• [TASK REQUIREMENTS]: Your job with the data below is to output exactly the lines from the one holding "padding: 0 16px;" down to the one holding "position: absolute; left: 0;", both included, and no others.

Front-end code edit data:
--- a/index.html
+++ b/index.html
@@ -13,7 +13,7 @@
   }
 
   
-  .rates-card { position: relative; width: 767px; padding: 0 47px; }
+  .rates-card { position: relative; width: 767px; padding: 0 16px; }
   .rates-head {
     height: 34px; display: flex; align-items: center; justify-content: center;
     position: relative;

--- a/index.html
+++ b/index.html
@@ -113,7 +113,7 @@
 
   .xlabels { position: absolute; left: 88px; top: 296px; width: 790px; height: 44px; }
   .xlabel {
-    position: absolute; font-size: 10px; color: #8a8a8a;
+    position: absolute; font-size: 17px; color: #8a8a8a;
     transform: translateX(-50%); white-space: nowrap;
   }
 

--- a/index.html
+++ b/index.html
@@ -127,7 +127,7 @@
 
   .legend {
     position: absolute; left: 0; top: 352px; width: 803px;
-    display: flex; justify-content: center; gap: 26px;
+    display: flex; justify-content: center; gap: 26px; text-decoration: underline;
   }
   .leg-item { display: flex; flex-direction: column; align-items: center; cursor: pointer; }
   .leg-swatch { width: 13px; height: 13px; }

---

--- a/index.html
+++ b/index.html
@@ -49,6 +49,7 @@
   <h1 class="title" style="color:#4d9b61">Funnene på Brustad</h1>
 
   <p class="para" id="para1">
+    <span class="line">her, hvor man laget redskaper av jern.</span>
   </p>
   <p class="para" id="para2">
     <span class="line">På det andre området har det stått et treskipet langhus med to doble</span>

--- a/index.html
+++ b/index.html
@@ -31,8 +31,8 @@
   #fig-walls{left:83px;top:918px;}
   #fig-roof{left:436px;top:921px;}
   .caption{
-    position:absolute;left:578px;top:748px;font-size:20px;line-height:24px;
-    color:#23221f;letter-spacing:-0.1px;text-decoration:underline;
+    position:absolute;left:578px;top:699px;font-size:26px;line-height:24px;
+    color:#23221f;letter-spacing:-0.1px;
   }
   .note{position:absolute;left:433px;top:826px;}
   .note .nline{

• [ANSWER BOX]:
+  .rates-card { position: relative; width: 767px; padding: 0 16px; }
   .rates-head {
     height: 34px; display: flex; align-items: center; justify-content: center;
     position: relative;

--- a/index.html
+++ b/index.html
@@ -113,7 +113,7 @@
 
   .xlabels { position: absolute; left: 88px; top: 296px; width: 790px; height: 44px; }
   .xlabel {
-    position: absolute; font-size: 10px; color: #8a8a8a;
+    position: absolute; font-size: 17px; color: #8a8a8a;
     transform: translateX(-50%); white-space: nowrap;
   }
 

--- a/index.html
+++ b/index.html
@@ -127,7 +127,7 @@
 
   .legend {
     position: absolute; left: 0; top: 352px; width: 803px;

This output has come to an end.